#### What you need to do
Nothing but the lines from the one containing "Os limites de" to the end of the material should be returned, each exactly as written.
### Records
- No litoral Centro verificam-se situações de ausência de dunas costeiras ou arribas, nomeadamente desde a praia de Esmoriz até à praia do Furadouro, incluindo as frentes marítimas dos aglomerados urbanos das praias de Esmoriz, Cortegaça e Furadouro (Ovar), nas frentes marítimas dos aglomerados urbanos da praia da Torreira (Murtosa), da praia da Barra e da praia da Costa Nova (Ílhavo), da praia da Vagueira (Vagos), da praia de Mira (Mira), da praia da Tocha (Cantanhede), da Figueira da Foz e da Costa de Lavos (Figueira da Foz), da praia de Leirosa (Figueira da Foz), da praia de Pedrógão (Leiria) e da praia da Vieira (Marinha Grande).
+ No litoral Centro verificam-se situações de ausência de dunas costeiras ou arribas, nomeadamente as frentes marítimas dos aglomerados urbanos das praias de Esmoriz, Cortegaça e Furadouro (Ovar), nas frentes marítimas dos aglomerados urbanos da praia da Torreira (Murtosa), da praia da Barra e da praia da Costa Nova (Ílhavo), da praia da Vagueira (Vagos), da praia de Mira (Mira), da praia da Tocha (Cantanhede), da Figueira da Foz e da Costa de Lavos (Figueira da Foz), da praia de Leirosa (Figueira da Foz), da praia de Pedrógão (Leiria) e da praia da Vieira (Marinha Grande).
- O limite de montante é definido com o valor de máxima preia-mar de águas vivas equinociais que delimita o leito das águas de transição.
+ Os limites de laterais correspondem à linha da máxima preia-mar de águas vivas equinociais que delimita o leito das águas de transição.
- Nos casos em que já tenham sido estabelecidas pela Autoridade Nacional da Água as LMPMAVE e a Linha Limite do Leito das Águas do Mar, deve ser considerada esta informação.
######
#### Answer space
+ Os limites de laterais correspondem à linha da máxima preia-mar de águas vivas equinociais que delimita o leito das águas de transição.
- Nos casos em que já tenham sido estabelecidas pela Autoridade Nacional da Água as LMPMAVE e a Linha Limite do Leito das Águas do Mar, deve ser considerada esta informação.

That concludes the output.